Modification records:
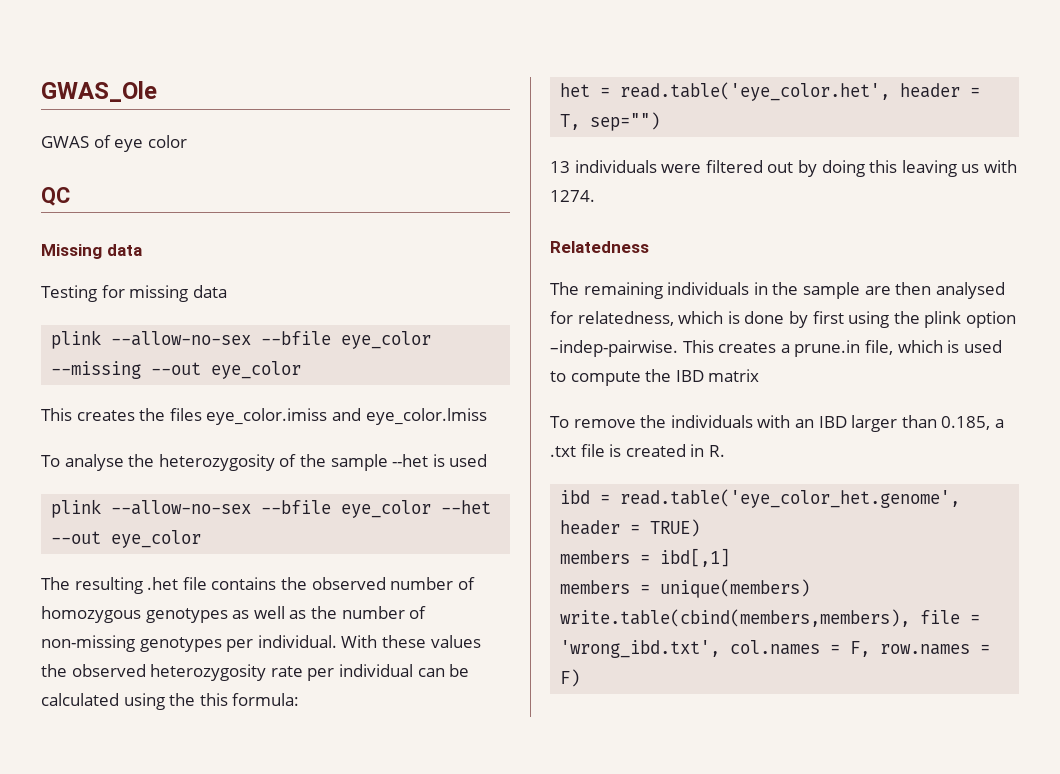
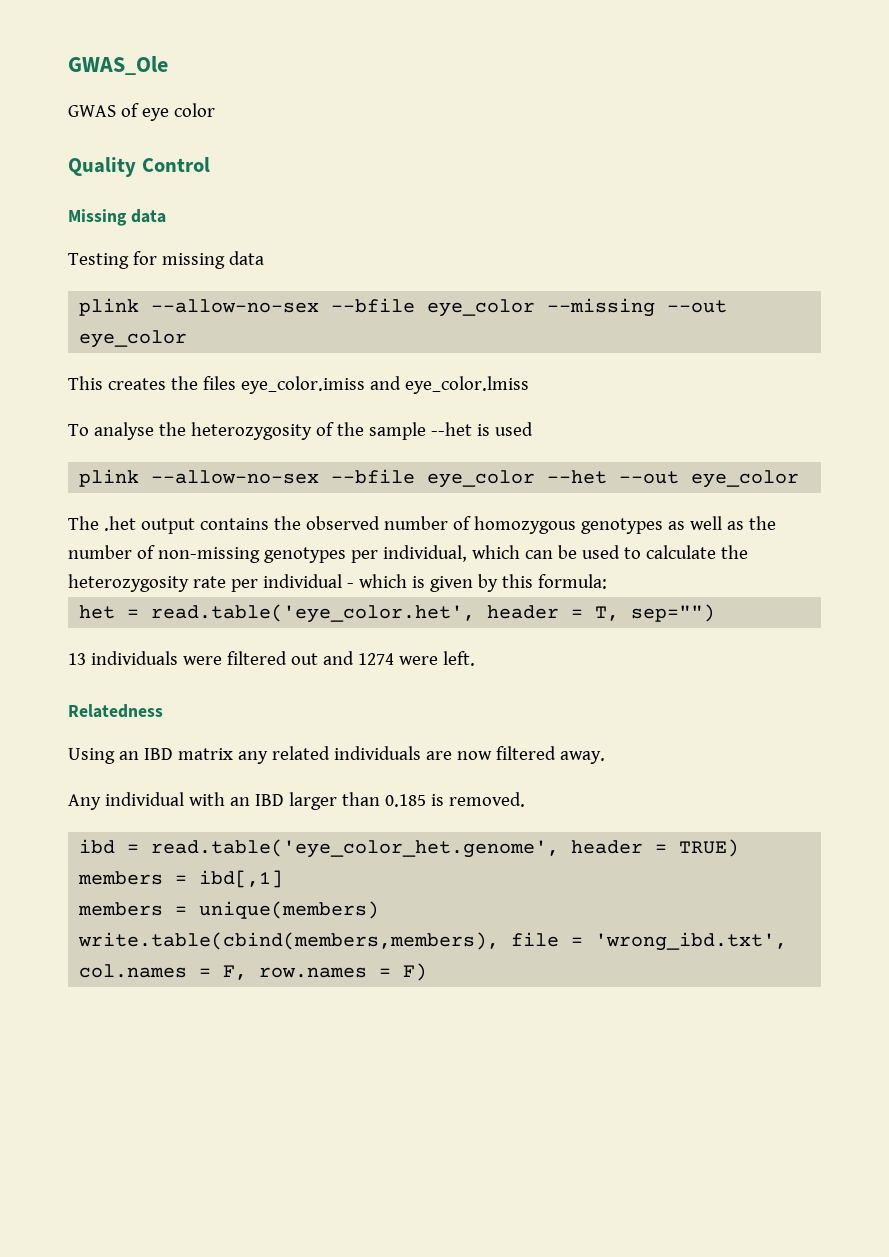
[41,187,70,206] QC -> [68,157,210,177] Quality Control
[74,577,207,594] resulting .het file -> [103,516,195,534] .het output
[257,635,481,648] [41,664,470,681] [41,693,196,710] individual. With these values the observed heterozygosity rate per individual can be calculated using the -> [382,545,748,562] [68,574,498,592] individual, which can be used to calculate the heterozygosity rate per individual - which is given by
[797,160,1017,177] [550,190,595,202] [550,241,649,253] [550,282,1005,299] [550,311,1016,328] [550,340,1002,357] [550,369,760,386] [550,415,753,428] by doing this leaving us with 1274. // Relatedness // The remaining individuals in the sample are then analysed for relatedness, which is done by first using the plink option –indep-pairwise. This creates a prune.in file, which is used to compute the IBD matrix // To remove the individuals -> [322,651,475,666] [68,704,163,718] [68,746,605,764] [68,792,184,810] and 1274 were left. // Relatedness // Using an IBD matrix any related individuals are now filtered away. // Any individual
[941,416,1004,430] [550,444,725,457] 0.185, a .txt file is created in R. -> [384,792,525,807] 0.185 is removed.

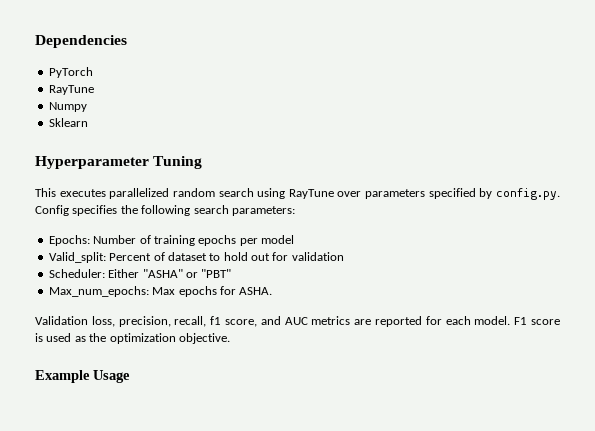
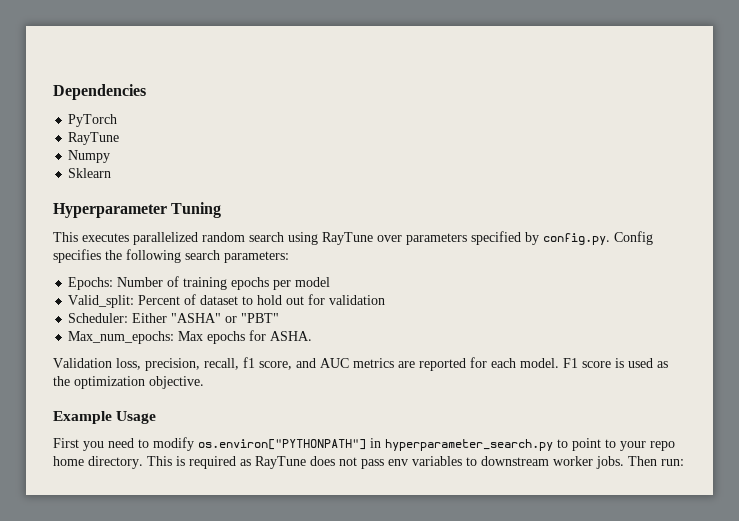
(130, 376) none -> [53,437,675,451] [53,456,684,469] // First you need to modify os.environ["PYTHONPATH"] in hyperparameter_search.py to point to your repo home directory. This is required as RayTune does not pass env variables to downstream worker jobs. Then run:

==

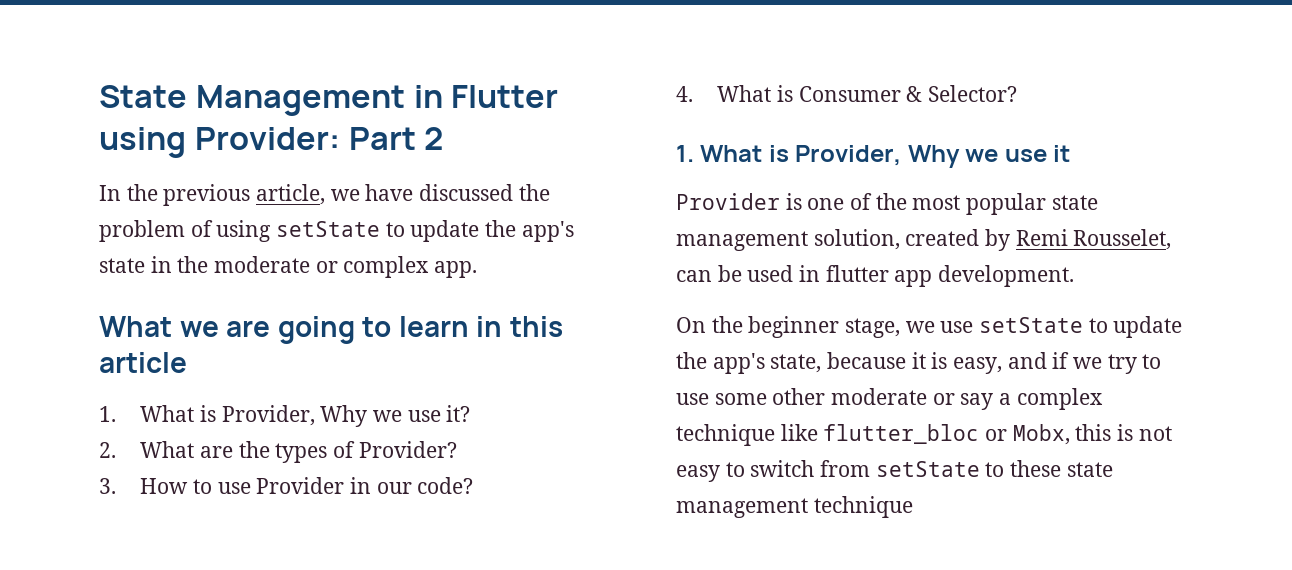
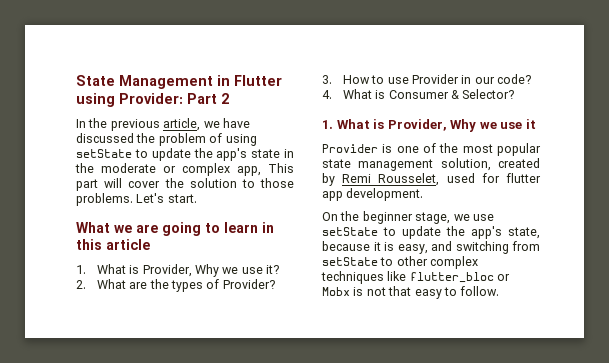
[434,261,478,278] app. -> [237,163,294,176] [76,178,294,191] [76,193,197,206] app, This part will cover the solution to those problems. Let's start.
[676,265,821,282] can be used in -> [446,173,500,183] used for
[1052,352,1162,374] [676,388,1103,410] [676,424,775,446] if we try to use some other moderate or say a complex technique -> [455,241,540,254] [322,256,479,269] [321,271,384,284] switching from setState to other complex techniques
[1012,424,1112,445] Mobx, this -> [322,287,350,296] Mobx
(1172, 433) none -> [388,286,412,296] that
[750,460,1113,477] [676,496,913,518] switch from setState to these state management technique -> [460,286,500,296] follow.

Activity: Within the data above, the span starting at the line containing "[434,261,478,278] app. ->" and ending at the line containing "(1172, 433) none -> [388,286,412,296] that" is to be retyped exactly, with no other lines.

Completed task:
[434,261,478,278] app. -> [237,163,294,176] [76,178,294,191] [76,193,197,206] app, This part will cover the solution to those problems. Let's start.
[676,265,821,282] can be used in -> [446,173,500,183] used for
[1052,352,1162,374] [676,388,1103,410] [676,424,775,446] if we try to use some other moderate or say a complex technique -> [455,241,540,254] [322,256,479,269] [321,271,384,284] switching from setState to other complex techniques
[1012,424,1112,445] Mobx, this -> [322,287,350,296] Mobx
(1172, 433) none -> [388,286,412,296] that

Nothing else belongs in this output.